Orchestrations
Created: May 20, 2021, Updated: April 17, 2024
Orchestrations are a way to schedule and automate data pipeline tasks.
Orchestrations Configuration
Orchestrations are configured within file orchestrations.json
(or orchestrations.yaml
) that contains arrays
of configuration objects describing orchestrations and each of their tasks.
Orchestrations Reference
Key | Type | Description |
---|---|---|
id | string | required, a unique orchestration name (max 33 characters) |
schedule | string | See below |
tasks | list of task objects | See below |
notify | bool | Notify on error (defaults to true in orchestrations with schedule ) |
Scheduling
Cron notation
The schedule
key is a string with a crontab notation of a schedule.
It is used to schedule the orchestration to run periodically.
If the schedule
key is not present, the orchestration will not be scheduled and can only be triggered manually.
Airflow Dataset
The schedule
key can also be a JSON object with lists of names of datasets needed to be refreshed before the orchestration runs.
This allows to run the orchestration when all required datasets are ready. For more information see Airflow dataset.
All used datasets must be defined in datasets config.
"schedule": {
"datasets": [
"sales-data",
"marketing-data"
]
}
Task Object
Task object describes which component should run and which configuration for the component to use.
Every task object must provide type
and id
keys. While type
is an enumeration and has a finite possible
values (listed below), id
differs between different task types.
Task Type
Type | Description | id explanation |
---|---|---|
extractor | run an extractor configuration | extractor id (configuration file name without extension) |
transformation | run a transformation | transformation id (as specified in transformations.json ) |
writer | run a writer configuration | writer id (configuration file name without extension) |
datamart | run a datamart | datamart id (as specified in datamarts.json ) |
notification | (added in 2.6.0) run a notification | notification id (as specified in notifications.json ) |
dataset | (added in 2.6.0) refresh a dataset | dataset id (as specified in datasets.json ) |
orchestration | trigger another orchestration and wait for it to complete | orchestration id (as specified in orchestrations.json ) See Orchestration Chaining |
group | a group of tasks | see below |
dag | (added in 2.4.2 ) trigger another custom DAG and wait for it to complete | dag id as specified when initiating Airflow DAG class |
Common Reference
Following are the keys that are applicable for all orchestration task objects.

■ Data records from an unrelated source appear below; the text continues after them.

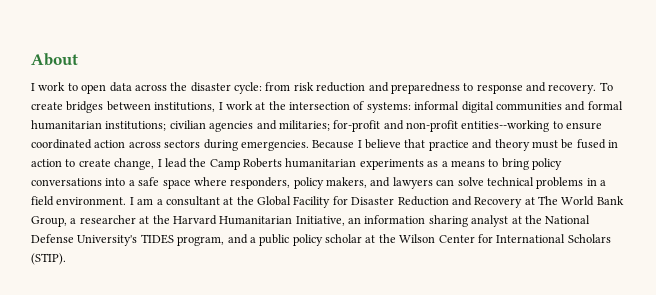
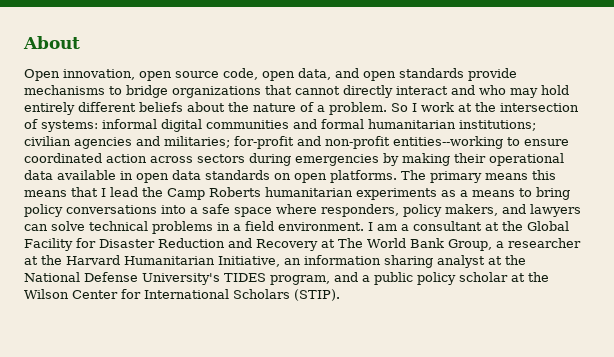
[31,82,613,94] [31,101,216,113] I work to open data across the disaster cycle: from risk reduction and preparedness to response and recovery. To create bridges between institutions, -> [24,68,517,81] [24,85,569,98] [24,102,408,115] Open innovation, open source code, open data, and open standards provide mechanisms to bridge organizations that cannot directly interact and who may hold entirely different beliefs about the nature of a problem. So
[240,139,618,151] [31,158,155,170] emergencies. Because I believe that practice and theory must be fused in action to create change, -> [295,153,564,166] [24,170,556,183] [24,187,98,197] emergencies by making their operational data available in open data standards on open platforms. The primary means this means that

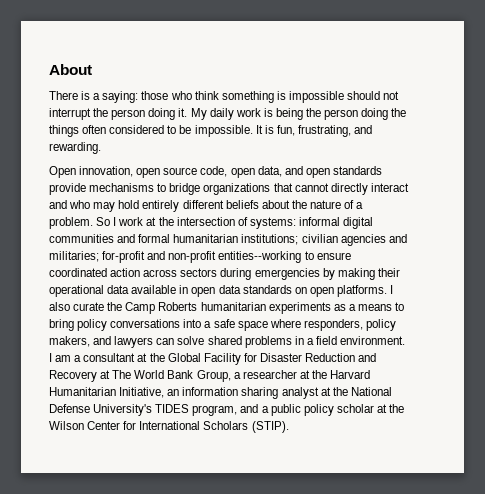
(80, 42) none -> [49,91,400,103] [49,108,407,120] [49,125,373,137] [49,142,101,154] // There is a saying: those who think something is impossible should not interrupt the person doing it. My daily work is being the person doing the things often considered to be impossible. It is fun, frustrating, and rewarding.
[401,170,556,183] [24,187,138,197] The primary means this means that I lead -> [390,285,394,294] [49,302,105,311] I also curate
[89,221,148,231] technical -> [207,336,242,345] shared

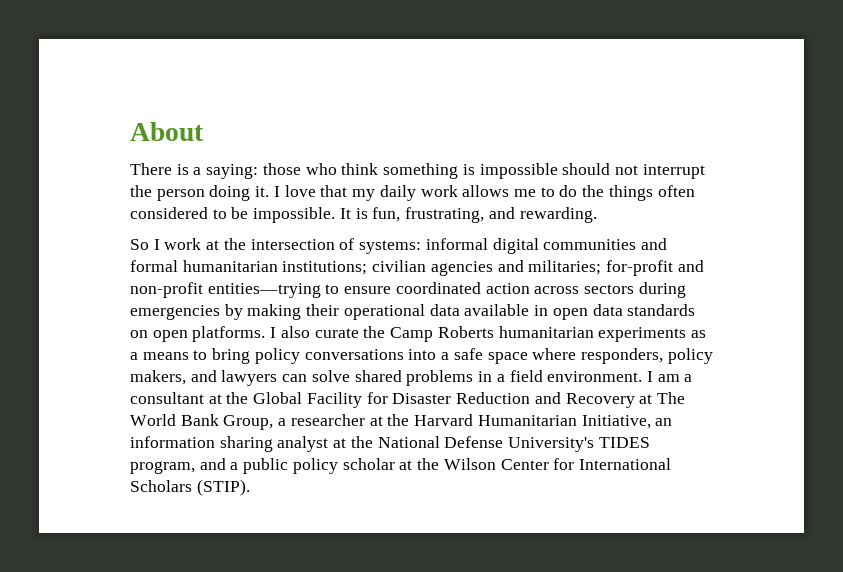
[190,108,389,120] My daily work is being the person doing -> [273,185,578,201] I love that my daily work allows me to do
[49,166,382,178] [49,183,409,195] [49,200,364,212] [49,217,93,229] Open innovation, open source code, open data, and open standards provide mechanisms to bridge organizations that cannot directly interact and who may hold entirely different beliefs about the nature of a problem. -> (597, 215) none
[218,251,302,263] entities--working -> [207,283,321,298] entities—trying

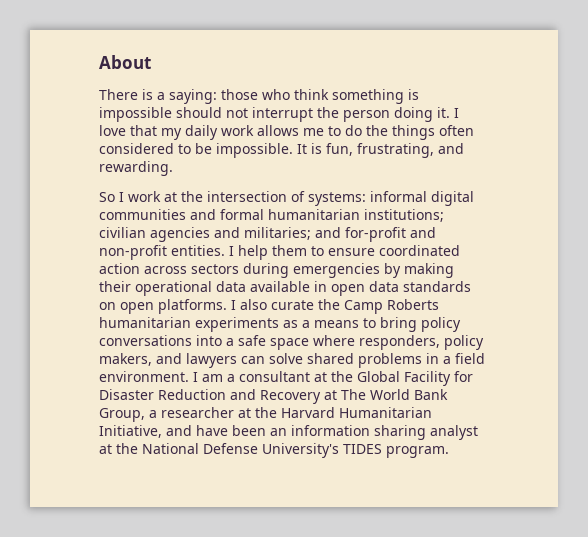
(602, 267) none -> [315,227,341,238] and
[207,283,321,298] entities—trying -> [171,245,307,260] entities. I help them
(651, 422) none -> [166,425,266,436] and have been
[130,458,671,474] [130,479,250,496] program, and a public policy scholar at the Wilson Center for International Scholars (STIP). -> [386,446,449,458] program.

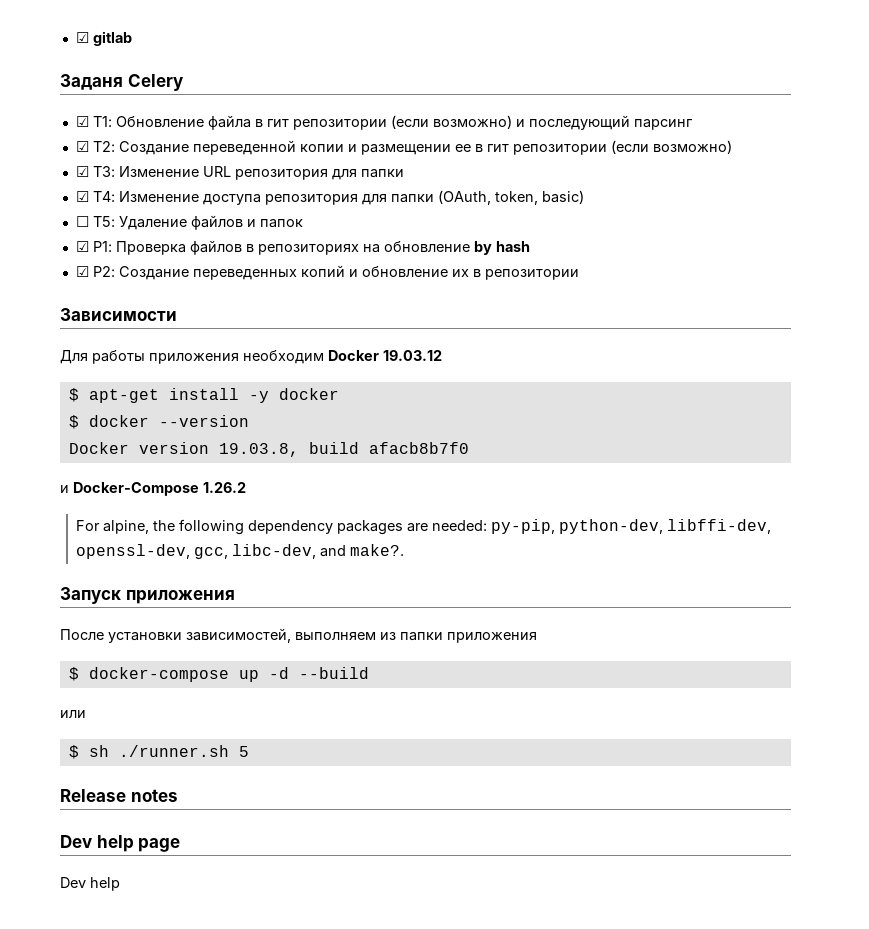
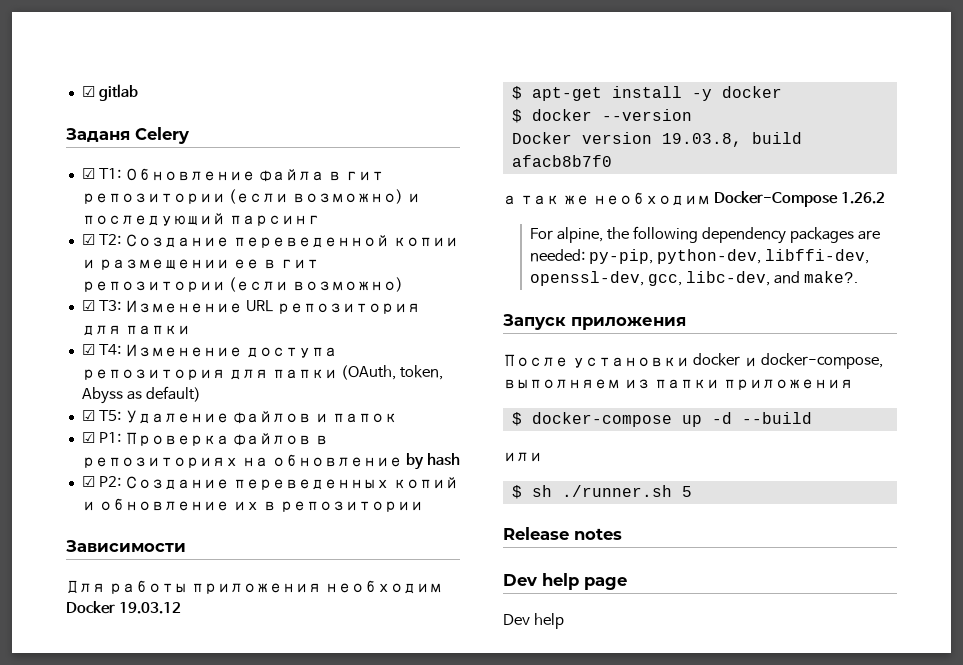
[541,190,584,204] [75,216,89,227] basic) // ☐ -> [81,386,201,404] [81,410,95,421] Abyss as default) // ☑
[60,485,69,493] и -> [503,192,710,206] а так же необходим
[186,628,291,643] зависимостей, -> [692,353,883,369] docker и docker-compose,

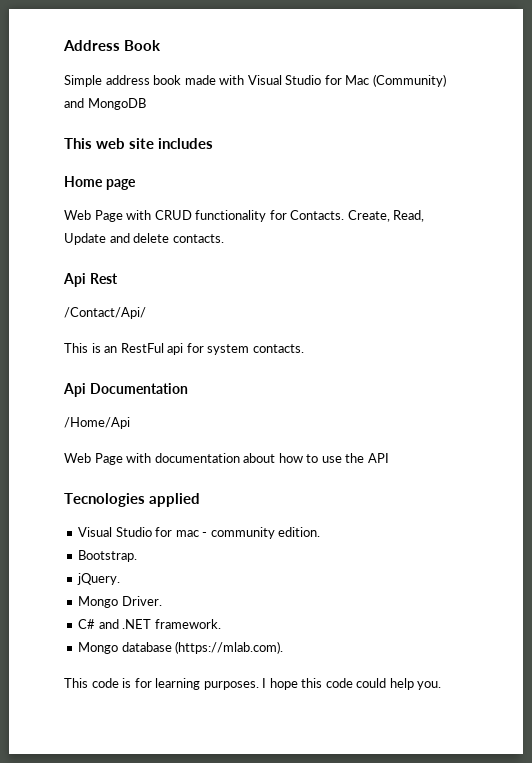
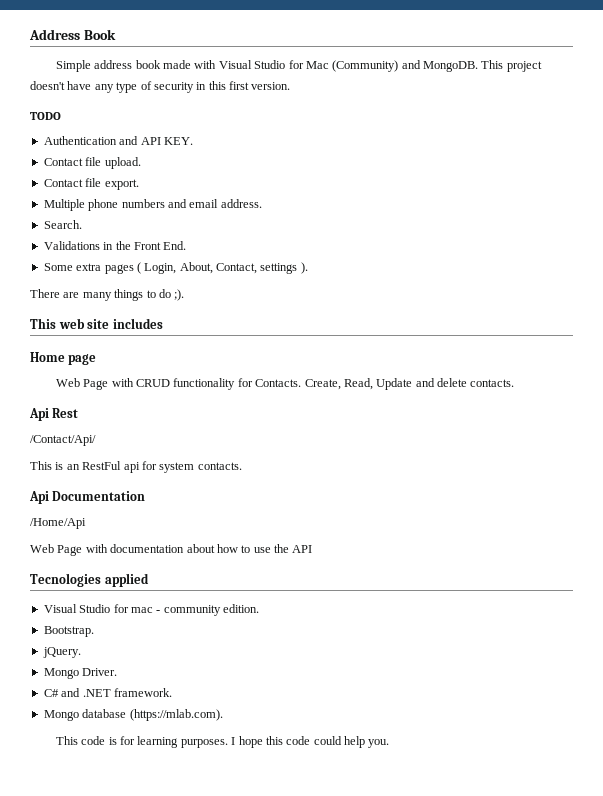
[87,98,146,110] MongoDB -> [423,60,542,72] [30,81,291,93] [30,112,61,120] [43,136,193,145] [43,157,141,169] [43,178,139,190] [43,199,262,211] [43,220,82,229] [43,241,187,250] [43,262,308,274] [30,289,185,301] MongoDB. This project doesn't have any type of security in this first version. // TODO // Authentication and API KEY. // Contact file upload. // Contact file export. // Multiple phone numbers and email address. // Search. // Validations in the Front End. // Some extra pages ( Login, About, Contact, settings ). // There are many things to do ;).

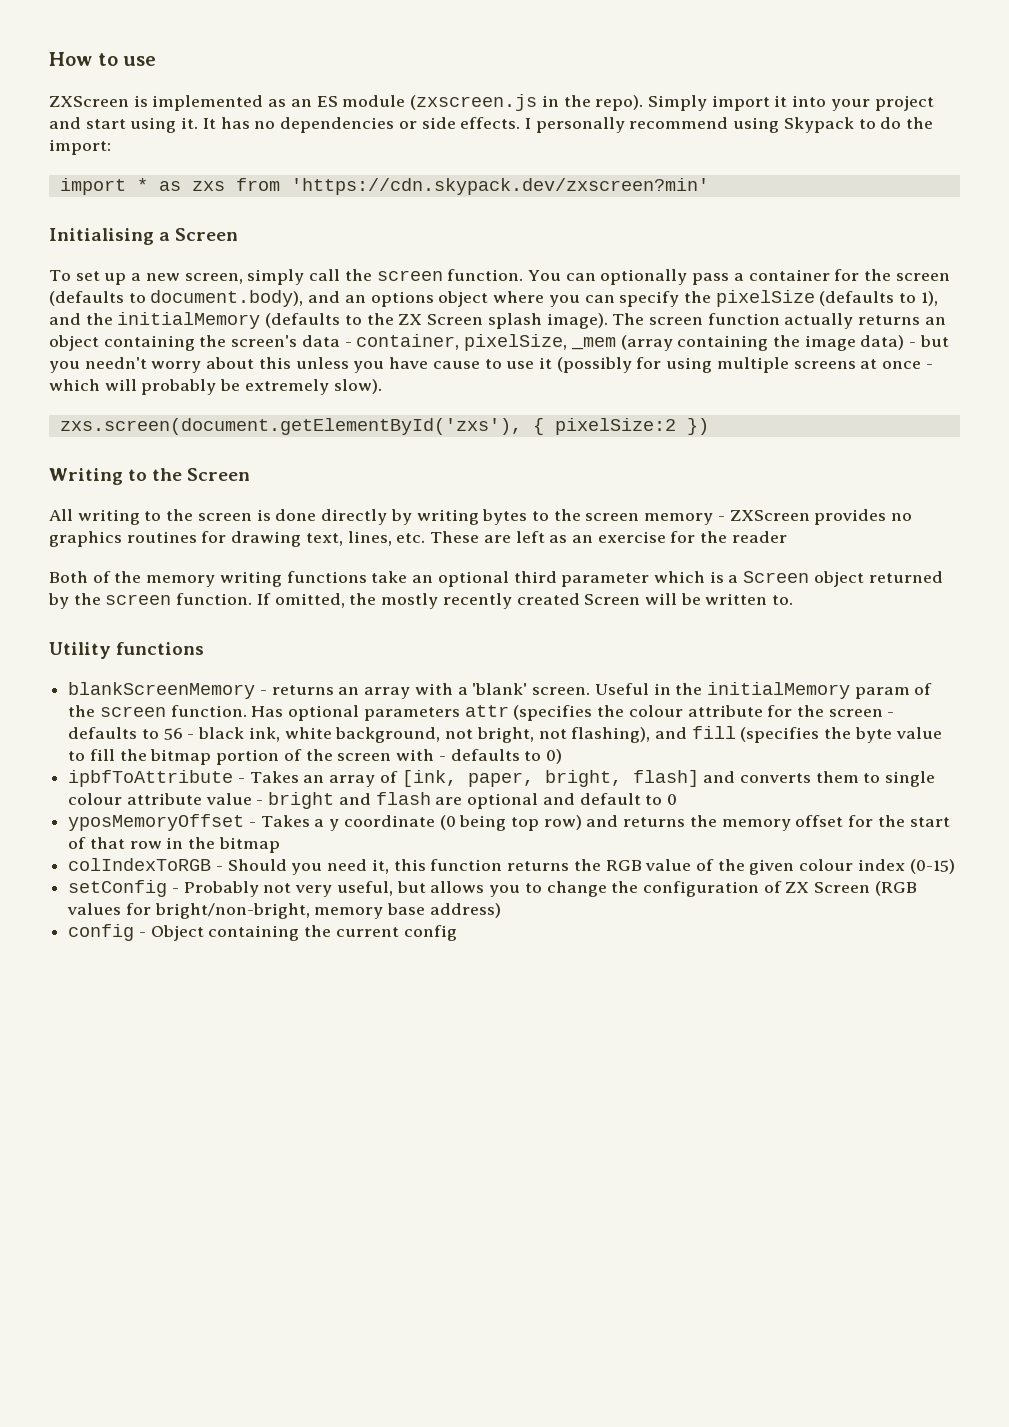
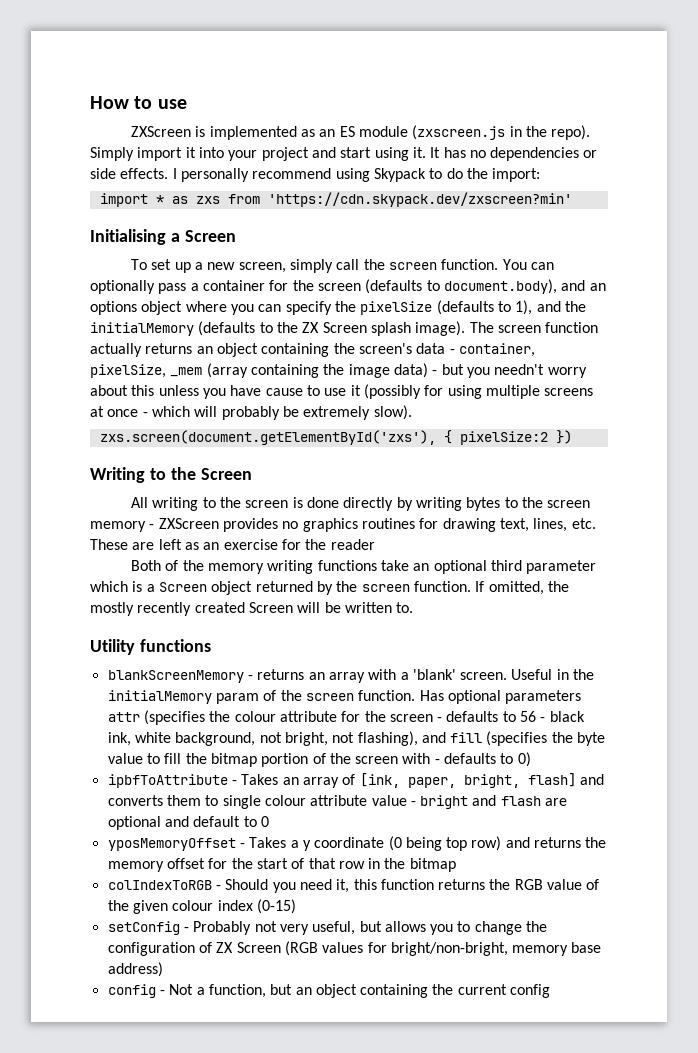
[150,925,204,941] Object -> [169,984,357,998] Not a function, but an object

Key | Type | Description |
---|---|---|
type | string | required, see above |
id | string | required, see above |
continue_on_error | bool | if true , this task’s failure will not stop the orchestration, (default: false ) |
notify | bool | if set, it will override orchestration’s notify settings for this specific task. See notify parameter. (default: null ) |
Task groups
It’s quite often that you do not need to wait until previous task finishes before starting the next one, but instead of that you would like to run group tasks in parallel i.e. run all extractors at once. For such cases there is a task group.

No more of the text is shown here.